PROBLEM TO SOLVE.
Skip the pictures. Copy all the rest of the records down exactly.

+ + +

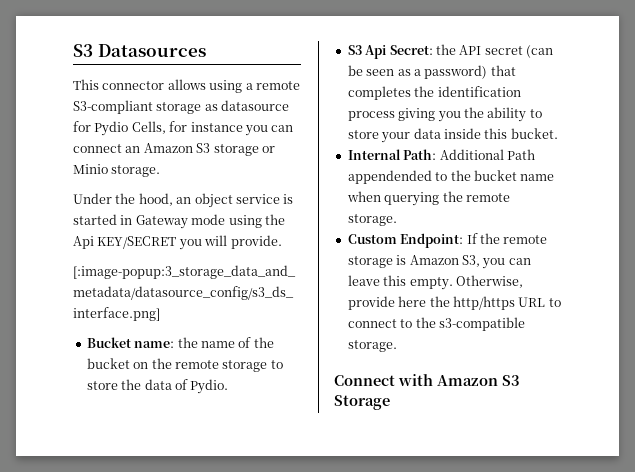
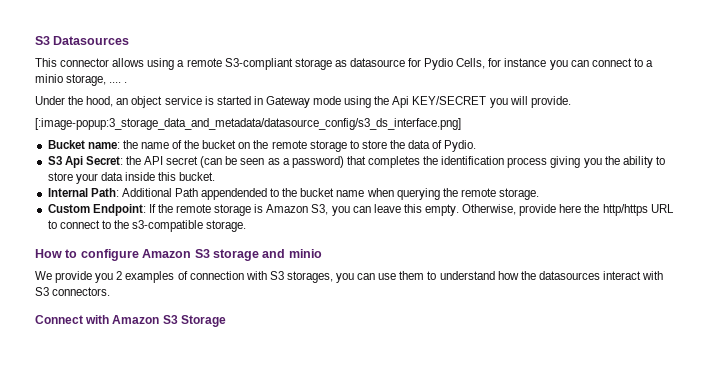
[125,143,275,156] [73,164,161,177] an Amazon S3 storage or Minio storage. -> [633,58,653,67] [35,74,128,86] to a minio storage, .... .
(397, 346) none -> [35,249,322,261] [35,271,664,283] [35,287,111,296] // How to configure Amazon S3 storage and minio // We provide you 2 examples of connection with S3 storages, you can use them to understand how the datasources interact with S3 connectors.

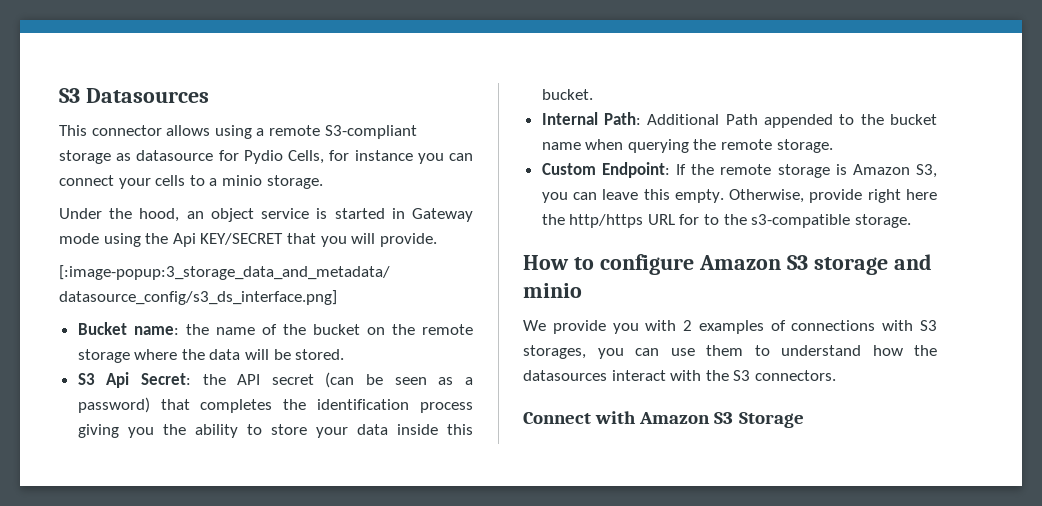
(632, 62) none -> [118,175,186,189] your cells
[66,74,128,86] storage, .... . -> [266,175,323,189] storage.
(487, 100) none -> [286,233,316,244] that
[349,140,477,152] to store the data of Pydio. -> [134,349,345,360] where the data will be stored.
[201,188,268,200] appendended -> [764,114,834,128] appended
(557, 210) none -> [867,189,901,203] right
[47,220,100,229] to connect -> [679,214,700,225] for
(114, 278) none -> [645,320,677,331] with
[189,271,244,280] connection -> [791,320,876,331] connections
(664, 275) none -> [705,370,729,381] the

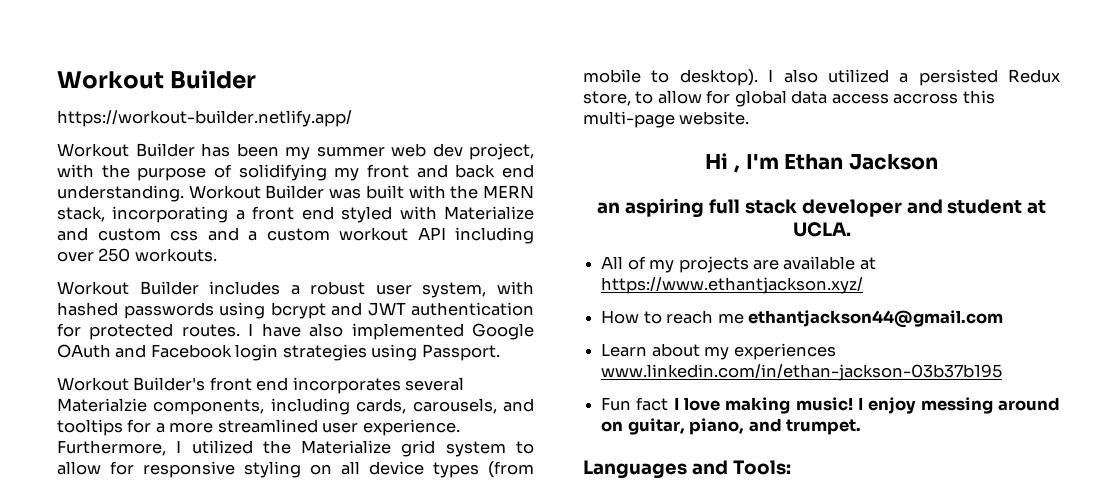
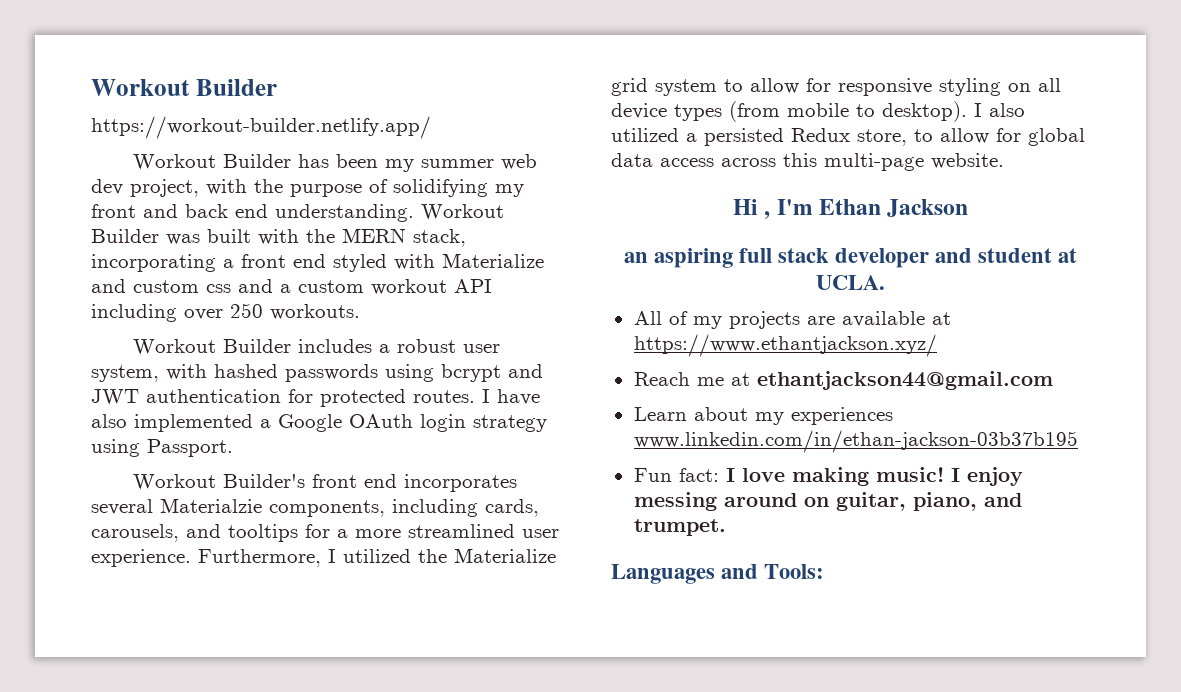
(464, 331) none -> [260,419,271,428] a
[115,344,367,361] and Facebook login strategies -> [420,414,547,432] login strategy
[893,93,959,104] accross -> [721,158,776,167] across
[601,310,744,324] How to reach me -> [633,372,750,386] Reach me at
[636,397,669,411] fact -> [678,468,719,482] fact:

+ + +

TASK RESPONSE.
[125,143,275,156] [73,164,161,177] an Amazon S3 storage or Minio storage. -> [633,58,653,67] [35,74,128,86] to a minio storage, .... .
(397, 346) none -> [35,249,322,261] [35,271,664,283] [35,287,111,296] // How to configure Amazon S3 storage and minio // We provide you 2 examples of connection with S3 storages, you can use them to understand how the datasources interact with S3 connectors.

(632, 62) none -> [118,175,186,189] your cells
[66,74,128,86] storage, .... . -> [266,175,323,189] storage.
(487, 100) none -> [286,233,316,244] that
[349,140,477,152] to store the data of Pydio. -> [134,349,345,360] where the data will be stored.
[201,188,268,200] appendended -> [764,114,834,128] appended
(557, 210) none -> [867,189,901,203] right
[47,220,100,229] to connect -> [679,214,700,225] for
(114, 278) none -> [645,320,677,331] with
[189,271,244,280] connection -> [791,320,876,331] connections
(664, 275) none -> [705,370,729,381] the

(464, 331) none -> [260,419,271,428] a
[115,344,367,361] and Facebook login strategies -> [420,414,547,432] login strategy
[893,93,959,104] accross -> [721,158,776,167] across
[601,310,744,324] How to reach me -> [633,372,750,386] Reach me at
[636,397,669,411] fact -> [678,468,719,482] fact:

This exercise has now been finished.